Revision tracking records
"""

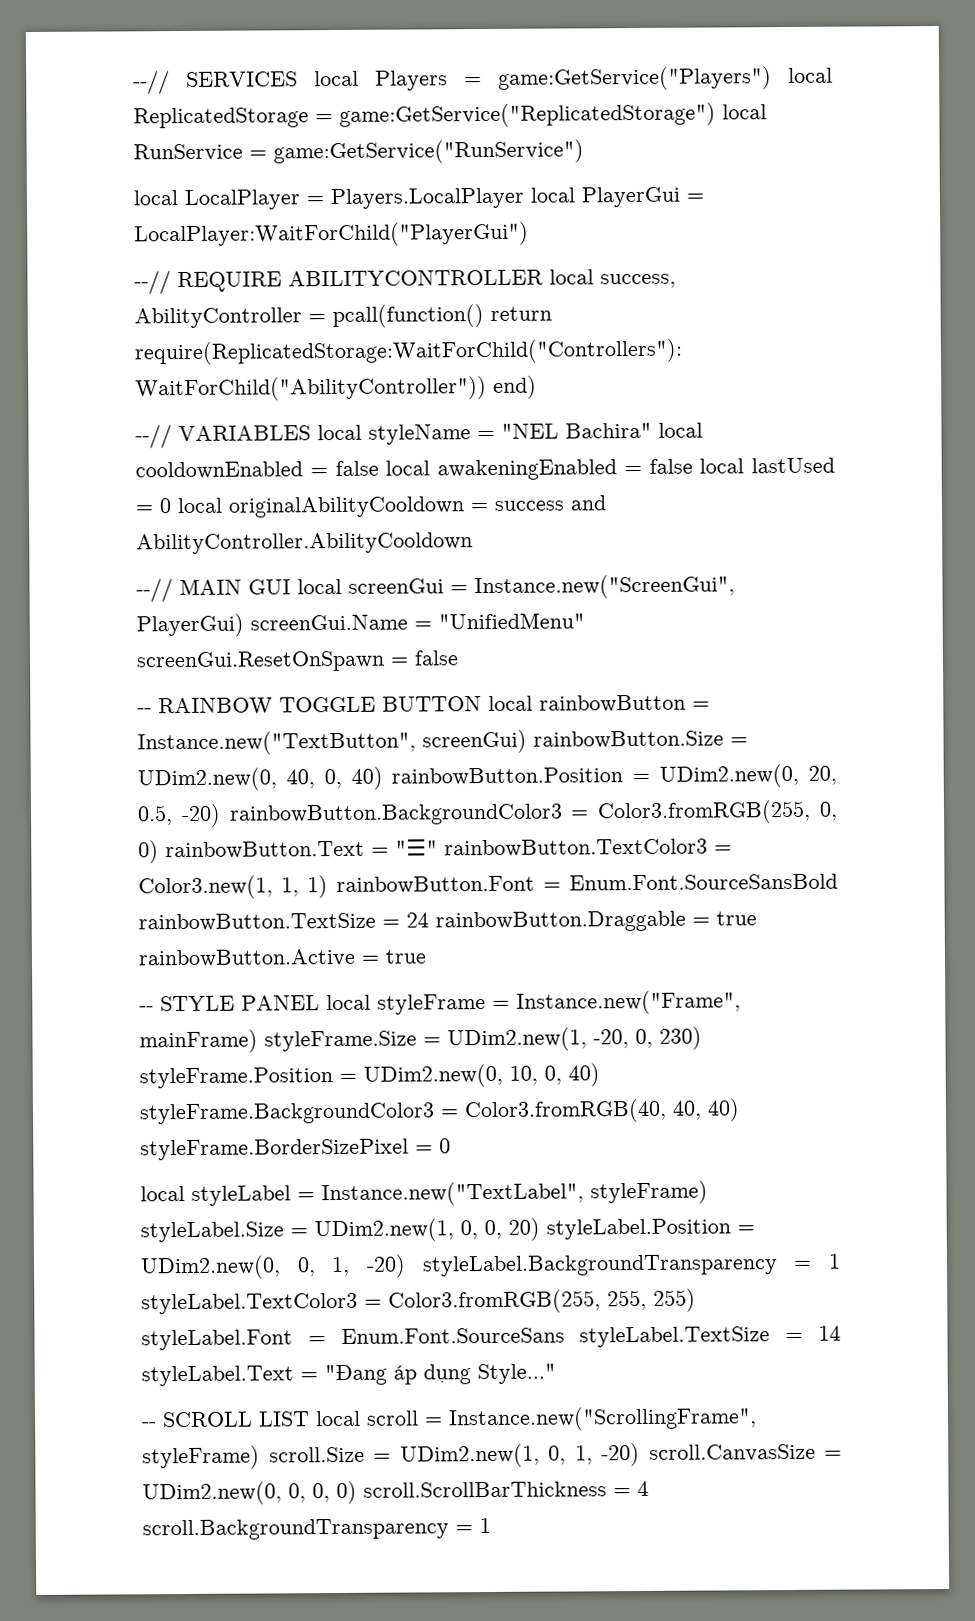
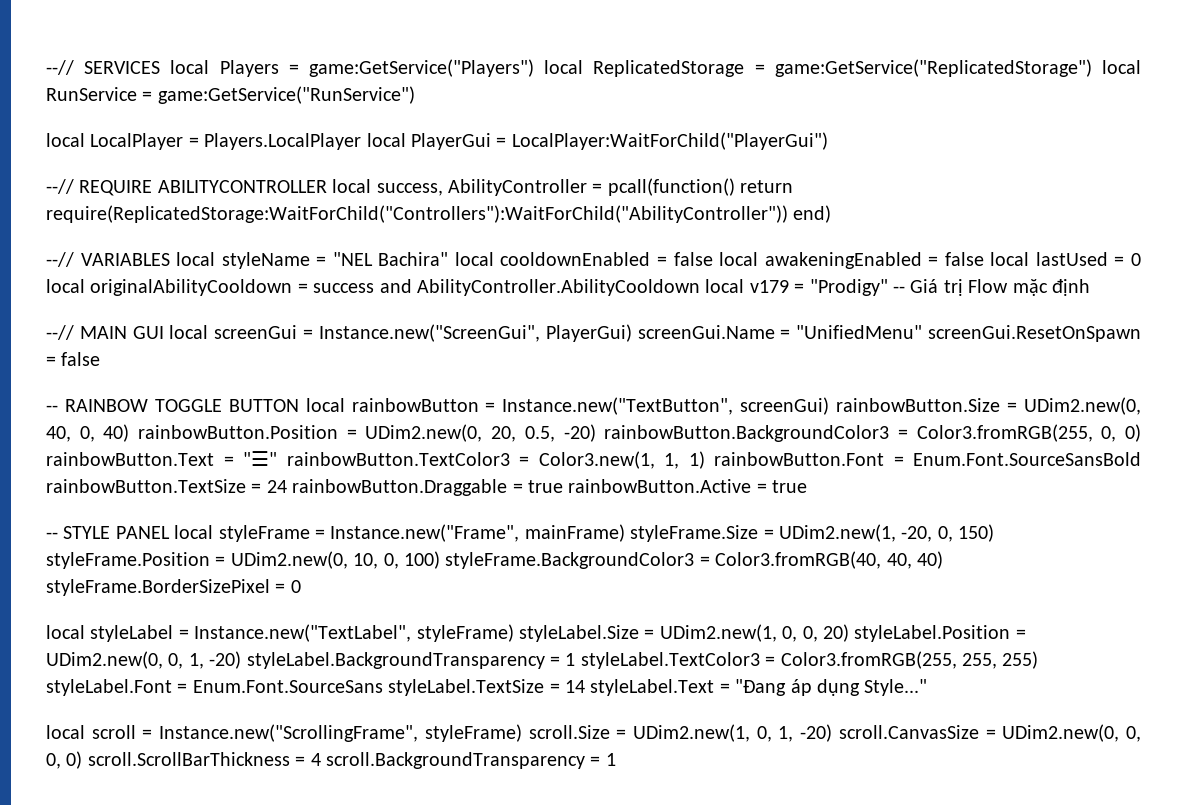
- --// VARIABLES local styleName = "NEL Bachira" local cooldownEnabled = false local awakeningEnabled = false local lastUsed = 0 local originalAbilityCooldown = success and AbilityController.AbilityCooldown
+ --// VARIABLES local styleName = "NEL Bachira" local cooldownEnabled = false local awakeningEnabled = false local lastUsed = 0 local originalAbilityCooldown = success and AbilityController.AbilityCooldown local v179 = "Prodigy" -- Giá trị Flow mặc định
- -- STYLE PANEL local styleFrame = Instance.new("Frame", mainFrame) styleFrame.Size = UDim2.new(1, -20, 0, 230) styleFrame.Position = UDim2.new(0, 10, 0, 40) styleFrame.BackgroundColor3 = Color3.fromRGB(40, 40, 40) styleFrame.BorderSizePixel = 0
+ -- STYLE PANEL local styleFrame = Instance.new("Frame", mainFrame) styleFrame.Size = UDim2.new(1, -20, 0, 150) styleFrame.Position = UDim2.new(0, 10, 0, 100) styleFrame.BackgroundColor3 = Color3.fromRGB(40, 40, 40) styleFrame.BorderSizePixel = 0
- -- SCROLL LIST local scroll = Instance.new("ScrollingFrame", styleFrame) scroll.Size = UDim2.new(1, 0, 1, -20) scroll.CanvasSize = UDim2.new(0, 0, 0, 0) scroll.ScrollBarThickness = 4 scroll.BackgroundTransparency = 1
+ local scroll = Instance.new("ScrollingFrame", styleFrame) scroll.Size = UDim2.new(1, 0, 1, -20) scroll.CanvasSize = UDim2.new(0, 0, 0, 0) scroll.ScrollBarThickness = 4 scroll.BackgroundTransparency = 1

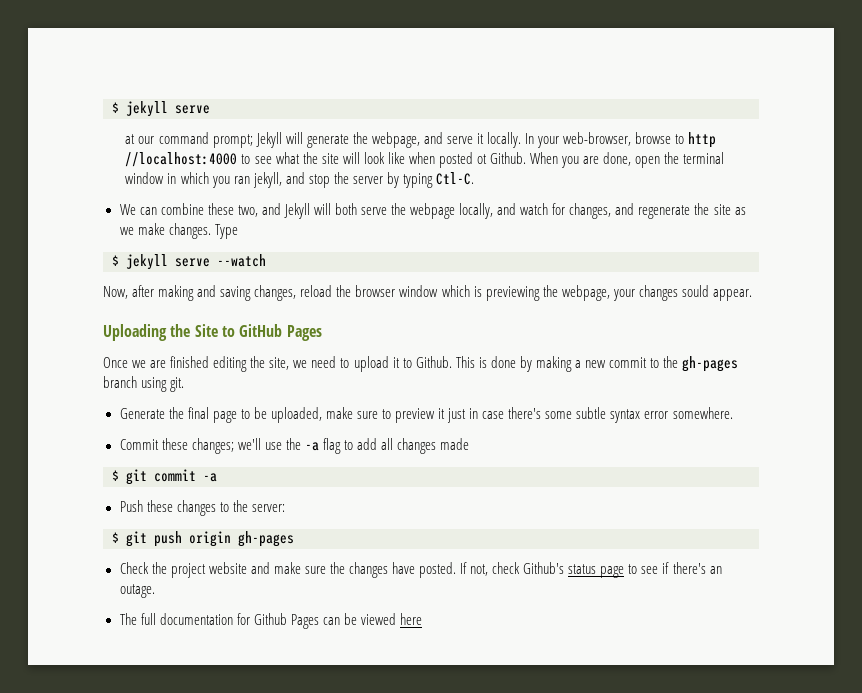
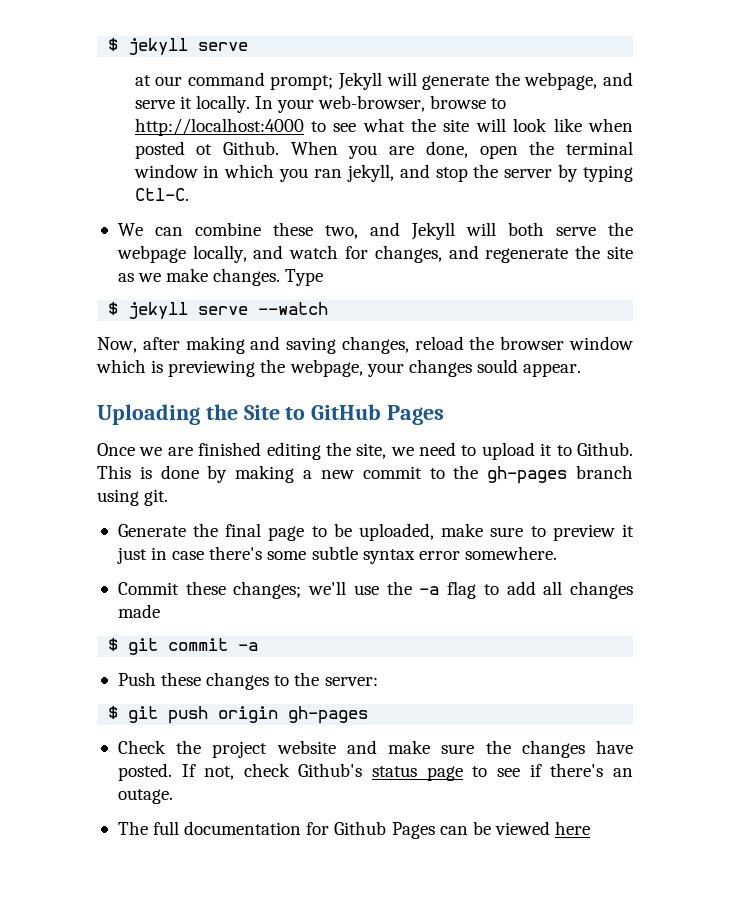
- In your web-browser, browse to http //localhost:4000 to see what the site will look like when posted ot Github.
+ In your web-browser, browse to http://localhost:4000 to see what the site will look like when posted ot Github.

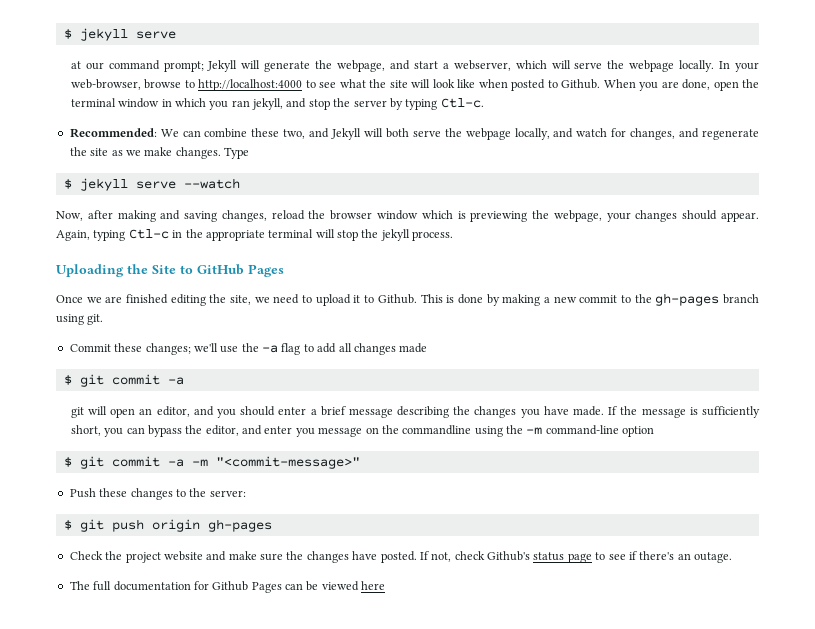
- at our command prompt; Jekyll will generate the webpage, and serve it locally.
+ at our command prompt; Jekyll will generate the webpage, and start a webserver, which will serve the webpage locally.
- In your web-browser, browse to http://localhost:4000 to see what the site will look like when posted ot Github.
+ In your web-browser, browse to http://localhost:4000 to see what the site will look like when posted to Github.
- When you are done, open the terminal window in which you ran jekyll, and stop the server by typing Ctl-C.
- We can combine these two, and Jekyll will both serve the webpage locally, and watch for changes, and regenerate the site as we make changes.
+ When you are done, open the terminal window in which you ran jekyll, and stop the server by typing Ctl-c.
+ Recommended: We can combine these two, and Jekyll will both serve the webpage locally, and watch for changes, and regenerate the site as we make changes.
- Now, after making and saving changes, reload the browser window which is previewing the webpage, your changes sould appear.
+ Now, after making and saving changes, reload the browser window which is previewing the webpage, your changes should appear. Again, typing Ctl-c in the appropriate terminal will stop the jekyll process.
- Generate the final page to be uploaded, make sure to preview it just in case there's some subtle syntax error somewhere.
+ git will open an editor, and you should enter a brief message describing the changes you have made. If the message is sufficiently short, you can bypass the editor, and enter you message on the commandline using the -m command-line option
+ $ git commit -a -m "<commit-message>"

"""

§ TRY IT: Make an exact copy of the records shown above, without the pictures.

§ EXPECTED ANSWER:
- --// VARIABLES local styleName = "NEL Bachira" local cooldownEnabled = false local awakeningEnabled = false local lastUsed = 0 local originalAbilityCooldown = success and AbilityController.AbilityCooldown
+ --// VARIABLES local styleName = "NEL Bachira" local cooldownEnabled = false local awakeningEnabled = false local lastUsed = 0 local originalAbilityCooldown = success and AbilityController.AbilityCooldown local v179 = "Prodigy" -- Giá trị Flow mặc định
- -- STYLE PANEL local styleFrame = Instance.new("Frame", mainFrame) styleFrame.Size = UDim2.new(1, -20, 0, 230) styleFrame.Position = UDim2.new(0, 10, 0, 40) styleFrame.BackgroundColor3 = Color3.fromRGB(40, 40, 40) styleFrame.BorderSizePixel = 0
+ -- STYLE PANEL local styleFrame = Instance.new("Frame", mainFrame) styleFrame.Size = UDim2.new(1, -20, 0, 150) styleFrame.Position = UDim2.new(0, 10, 0, 100) styleFrame.BackgroundColor3 = Color3.fromRGB(40, 40, 40) styleFrame.BorderSizePixel = 0
- -- SCROLL LIST local scroll = Instance.new("ScrollingFrame", styleFrame) scroll.Size = UDim2.new(1, 0, 1, -20) scroll.CanvasSize = UDim2.new(0, 0, 0, 0) scroll.ScrollBarThickness = 4 scroll.BackgroundTransparency = 1
+ local scroll = Instance.new("ScrollingFrame", styleFrame) scroll.Size = UDim2.new(1, 0, 1, -20) scroll.CanvasSize = UDim2.new(0, 0, 0, 0) scroll.ScrollBarThickness = 4 scroll.BackgroundTransparency = 1

- In your web-browser, browse to http //localhost:4000 to see what the site will look like when posted ot Github.
+ In your web-browser, browse to http://localhost:4000 to see what the site will look like when posted ot Github.

- at our command prompt; Jekyll will generate the webpage, and serve it locally.
+ at our command prompt; Jekyll will generate the webpage, and start a webserver, which will serve the webpage locally.
- In your web-browser, browse to http://localhost:4000 to see what the site will look like when posted ot Github.
+ In your web-browser, browse to http://localhost:4000 to see what the site will look like when posted to Github.
- When you are done, open the terminal window in which you ran jekyll, and stop the server by typing Ctl-C.
- We can combine these two, and Jekyll will both serve the webpage locally, and watch for changes, and regenerate the site as we make changes.
+ When you are done, open the terminal window in which you ran jekyll, and stop the server by typing Ctl-c.
+ Recommended: We can combine these two, and Jekyll will both serve the webpage locally, and watch for changes, and regenerate the site as we make changes.
- Now, after making and saving changes, reload the browser window which is previewing the webpage, your changes sould appear.
+ Now, after making and saving changes, reload the browser window which is previewing the webpage, your changes should appear. Again, typing Ctl-c in the appropriate terminal will stop the jekyll process.
- Generate the final page to be uploaded, make sure to preview it just in case there's some subtle syntax error somewhere.
+ git will open an editor, and you should enter a brief message describing the changes you have made. If the message is sufficiently short, you can bypass the editor, and enter you message on the commandline using the -m command-line option
+ $ git commit -a -m "<commit-message>"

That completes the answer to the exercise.